Set oauth2Proxy.enabled: false in the OSMO Helm values when no OIDC provider is available. See infrastructure/setup/04-deploy-osmo-backend.sh for the configuration.

Resource group creation fails with quota errors

Cause: Subscription-level resource group limit or regional capacity constraints.

Resolution:

  1. Check current limits: az account list-locations and az vm list-usage --location <region>.
  2. Request quota increases through the Azure portal for the target region.

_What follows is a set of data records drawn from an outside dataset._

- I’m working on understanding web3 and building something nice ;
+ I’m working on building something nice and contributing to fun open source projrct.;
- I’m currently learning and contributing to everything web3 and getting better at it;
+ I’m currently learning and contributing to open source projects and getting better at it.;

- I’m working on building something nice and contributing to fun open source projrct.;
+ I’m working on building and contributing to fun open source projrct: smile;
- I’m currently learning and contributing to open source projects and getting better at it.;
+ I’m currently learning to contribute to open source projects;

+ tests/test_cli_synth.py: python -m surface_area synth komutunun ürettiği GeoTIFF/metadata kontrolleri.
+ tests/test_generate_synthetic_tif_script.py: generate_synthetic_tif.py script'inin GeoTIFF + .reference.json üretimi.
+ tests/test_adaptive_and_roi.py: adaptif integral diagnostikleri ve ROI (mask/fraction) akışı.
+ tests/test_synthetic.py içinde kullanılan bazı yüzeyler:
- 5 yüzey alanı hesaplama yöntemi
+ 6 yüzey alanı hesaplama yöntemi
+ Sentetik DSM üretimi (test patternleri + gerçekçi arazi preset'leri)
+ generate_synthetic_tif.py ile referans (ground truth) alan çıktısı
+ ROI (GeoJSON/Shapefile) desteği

Training and Inference Errors

Isaac Sim job fails with EULA not accepted

Cause: The environment variables ACCEPT_EULA and PRIVACY_CONSENT are not set to Y.

Resolution:

Add both variables to the job definition:

environment_variables:
  ACCEPT_EULA: "Y"
  PRIVACY_CONSENT: "Y"

AzureML model download fails with authentication error

Cause: Workload identity auth failure in the data-capability sidecar when using ro_mount mode.

Resolution:

Switch model validation mode from ro_mount to download in the AzureML job YAML. This is a known workaround for workload identity compatibility.

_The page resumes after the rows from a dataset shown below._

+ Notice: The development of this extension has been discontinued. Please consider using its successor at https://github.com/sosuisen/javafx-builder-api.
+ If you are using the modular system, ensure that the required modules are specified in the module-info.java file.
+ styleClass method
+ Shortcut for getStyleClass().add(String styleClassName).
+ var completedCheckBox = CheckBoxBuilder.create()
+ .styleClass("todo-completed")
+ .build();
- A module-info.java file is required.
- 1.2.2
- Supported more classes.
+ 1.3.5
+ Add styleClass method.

numpy ImportError or ABI mismatch in Isaac Sim container

Cause: numpy 2.x is installed but Isaac Sim 4.x requires numpy < 2.0.0 for ABI compatibility with its bundled libraries.

Resolution:

The train.sh script pins numpy to >=1.26.0,<2.0.0. Verify this pin is present. If using a custom entrypoint, add:

uv pip install "numpy>=1.26.0,<2.0.0"

Isaac Sim process hangs after training completes

Cause: Isaac Sim 4.x hangs after env.close() on vGPU nodes due to a shutdown bug.

Resolution:

Use simulation_shutdown.py which stops the simulation timeline and applies a SIGKILL watchdog to force process termination.

Checkpoint upload fails silently

Cause: The TRAINING_CHECKPOINT_OUTPUT environment variable is not set or points to a non-existent directory.

Resolution:

  1. Verify the environment variable is set in the job definition.
  2. Confirm the output path is writable during training.
  3. Check job logs for upload errors after training completes.

Workflow Runtime Errors

OSMO workflow submission fails with payload too large

Cause: Base64-encoded archive exceeds the ~1 MB payload limit.

Resolution:

Switch from inline payload to dataset folder injection. Upload files as an OSMO dataset and reference the dataset folder name in the workflow environment variables.

OSMO workflow YAML template rendering fails

Cause: OSMO uses Jinja templates (). Helm Go template syntax () causes parse errors.

Resolution:

Convert all template expressions to Jinja syntax. For variable substitution, use `` patterns.

KAI scheduler rejects multi-GPU job

Cause: Coscheduling (gang-scheduling) requirements are not met. Either insufficient GPU resources or the PodGroup configuration is missing.

Resolution:

  1. Verify available GPU capacity across nodes: kubectl describe nodes | grep nvidia.com/gpu.
  2. Confirm the KAI scheduler is installed and configured for coscheduling in the OSMO backend.
  3. Reduce GPU request count or wait for node autoscaling to provide capacity.

OSMO dataset injection fails

Cause: The dataset folder name in the workflow YAML does not match the registered dataset name, or the dataset version is not published.

Resolution:

  1. List available datasets: osmo config list DATASET.
  2. Verify the dataset name and version in the workflow environment variables match a published dataset.

OSMO workflow pods stuck in Pending

Cause: The osmo-workflows namespace lacks resource quota or node affinity rules prevent scheduling.

Resolution:

  1. Check pod events: kubectl describe pod <pod> -n osmo-workflows.
  2. Verify node taints and tolerations match the pod spec.
  3. Check namespace resource quotas: kubectl get resourcequota -n osmo-workflows.